WORK TASK
Leave out the pictures and print the records below exactly.

Version comparison data:
---------------

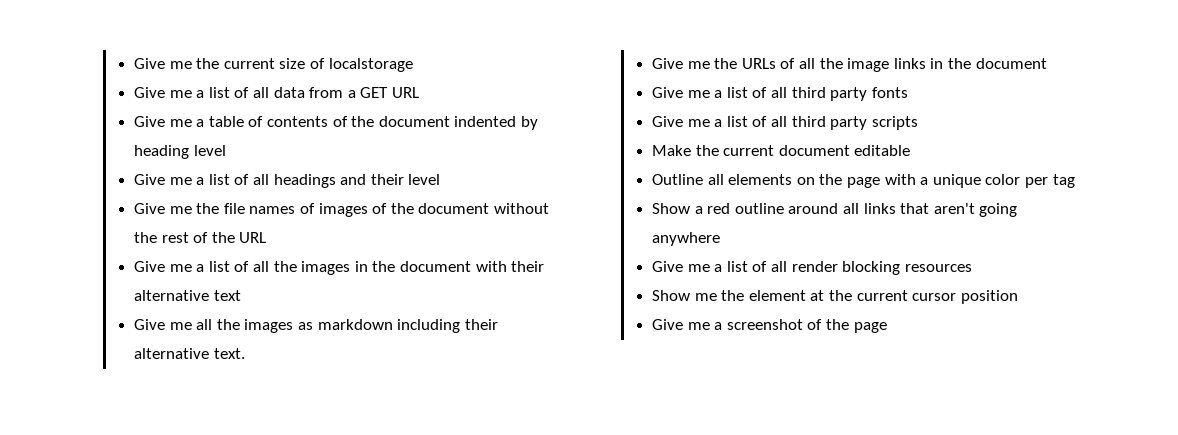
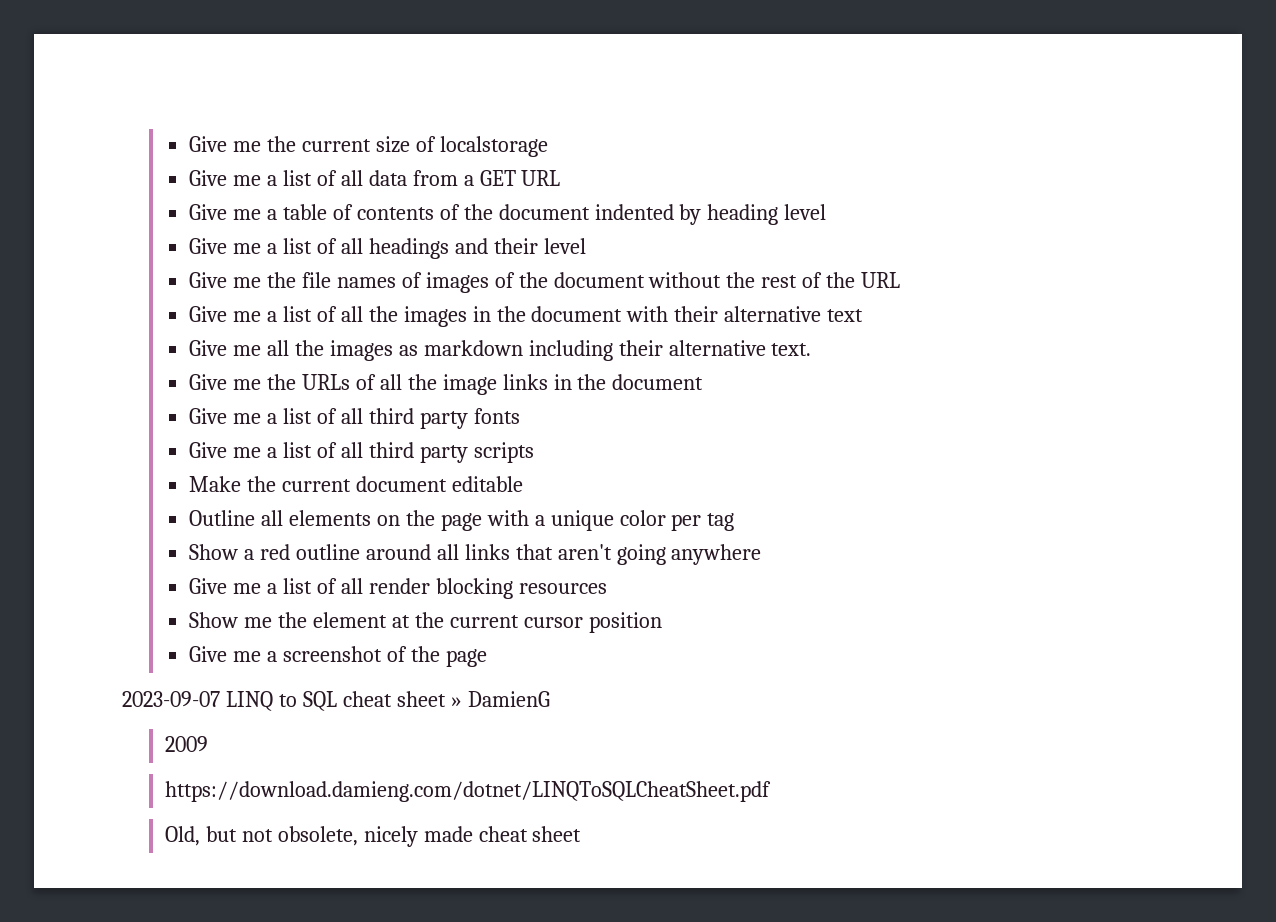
+ 2023-09-07 LINQ to SQL cheat sheet » DamienG
+ 2009
+ https://download.damieng.com/dotnet/LINQToSQLCheatSheet.pdf
+ Old, but not obsolete, nicely made cheat sheet

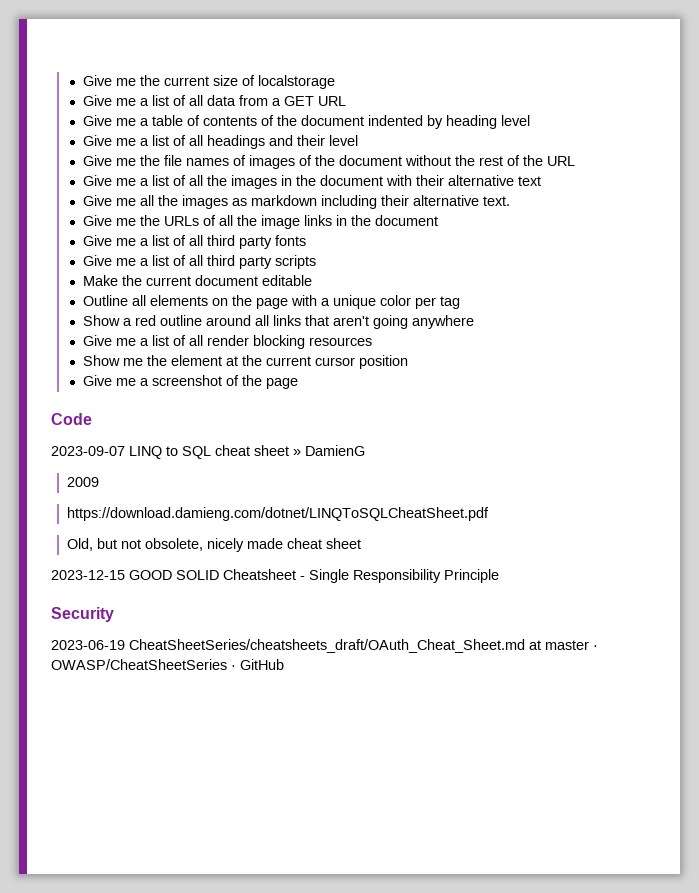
+ Code
+ 2023-12-15 GOOD SOLID Cheatsheet - Single Responsibility Principle
+ Security
+ 2023-06-19 CheatSheetSeries/cheatsheets_draft/OAuth_Cheat_Sheet.md at master · OWASP/CheatSheetSeries · GitHub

---------------

EXERCISE SOLUTION
+ 2023-09-07 LINQ to SQL cheat sheet » DamienG
+ 2009
+ https://download.damieng.com/dotnet/LINQToSQLCheatSheet.pdf
+ Old, but not obsolete, nicely made cheat sheet

+ Code
+ 2023-12-15 GOOD SOLID Cheatsheet - Single Responsibility Principle
+ Security
+ 2023-06-19 CheatSheetSeries/cheatsheets_draft/OAuth_Cheat_Sheet.md at master · OWASP/CheatSheetSeries · GitHub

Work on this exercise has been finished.